This action involves a dispute over two insurance policies issued in connection with what is known as insurance backed gap financing of film production.   The Chase Manhattan Bank (“Chase”) provided funding to George Litto Pictures, Inc. (“GLP”), an entity established by producer George Litto (“Litto”), in two facilities:  a $7.5M working capital facility insured by a contingent extra expense policy, and an $89M facility to fund the production of individual films.   One film, “The Crew,” was produced, insured by a cash flow policy, providing coverage for approximately $24M.

On the contingent extra expense policy, New Hampshire Insurance Company (“NH”) was the fronting company and AXA Reassurance, S.A. (“AXA”) was the reinsurer.   On the cash flow policy, Underwriters Reinsurance Company (“URC”) was the fronting company, and AXA and Royal SunAlliance (“Royal”) were the lead reinsurers.   Both policies contained cut-through endorsements 1 .
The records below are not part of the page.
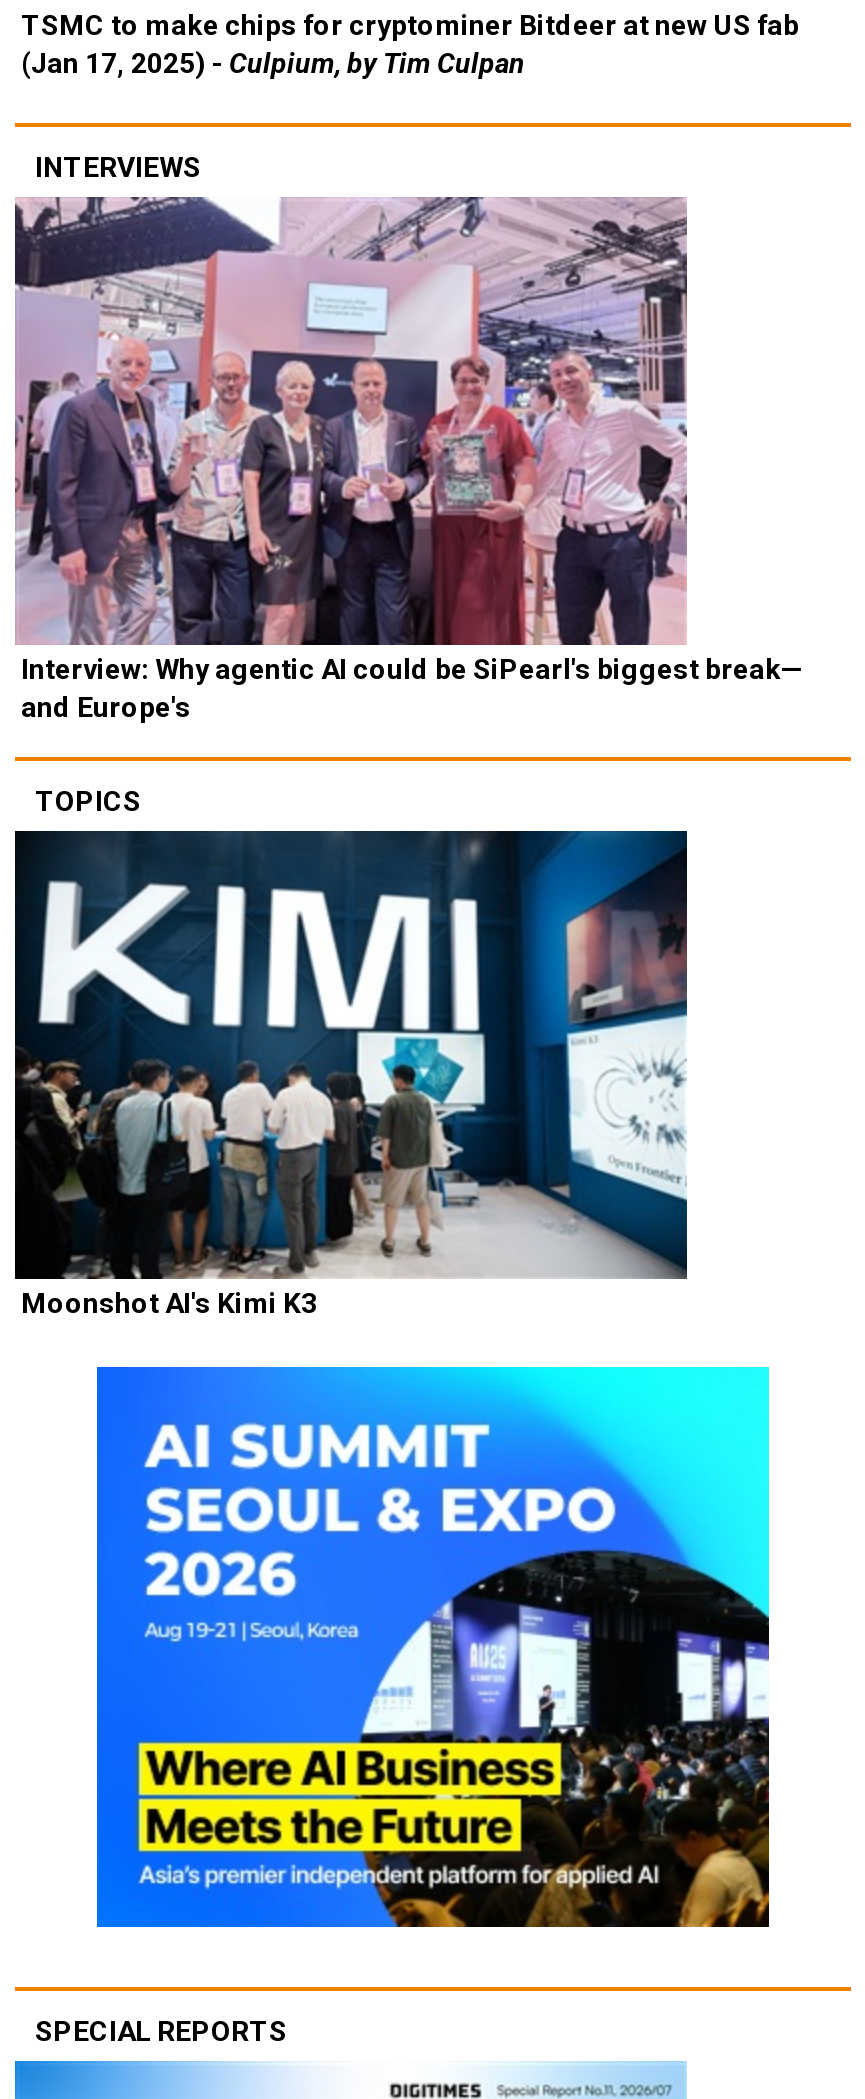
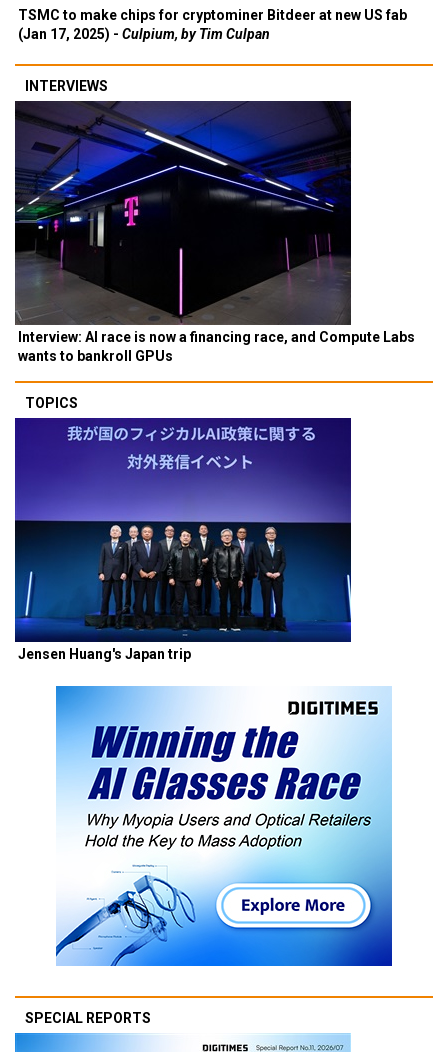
- [image]
- Interview: Why agentic AI could be SiPearl's biggest break—
- and Europe's
+ [image]
+ Interview: AI race is now a financing race, and Compute Labs
+ wants to bankroll GPUs

- [image]
- Moonshot AI's Kimi K3
+ [image]
+ Jensen Huang's Japan trip

- [image]
+ [image]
The case was tried with a jury from October 29 to December 6, 2001.   The jury found in favor of plaintiff Chase by finding that there was an agreement between AXA as reinsurer and URC as fronting company with respect to the language of the cut-through endorsement, and further that URC agreed to insure the loan advanced by the bank for the film The Crew on the policy terms that existed in the AXA reinsurance policy as of July 9, 1999.2

Both before and during the trial it was necessary to rule on several issues, including the effect of the “disclaimer” clauses, the choice of law applicable to the third party action, and the defense of nonfortuity.   Rulings on these issues were placed on the record but deserve more detailed discussion.


 AXA asserted that “where, as here, an action concerns laws regulating allegedly fraudulent conduct, the proper body of law to be applied turns on the locus of the tort,” and that therefore French law governed its third-party claim against the broker.3

However, to conclude that French law applies on this basis would be to abandon the principles of governmental interest and revert, in effect, to the long-abandoned lex loci approach to conflict of laws.

In Cooney v. Osgood Mach., 81 N.Y.2d 66, 595 N.Y.S.2d 919, 612 N.E.2d 277 (1993), the Court of Appeals observed that

If conflicting conduct-regulating laws are at issue, the law of the jurisdiction where the tort occurred will generally apply because that jurisdiction has the greatest interest in regulating behavior within its borders [emphasis added].

The interest in regulating behavior taking place within a state's borders, is not vindicated by applying the law of a jurisdiction in which the behavior being regulated did not occur.4  “We will not blindly apply a rule, disregarding its reason for being, to achieve a result it was created to avoid,” In re Drexel Burnham Lambert Group, Inc., 138 B.R. 687 (Bkrtcy.S.D.N.Y.1992).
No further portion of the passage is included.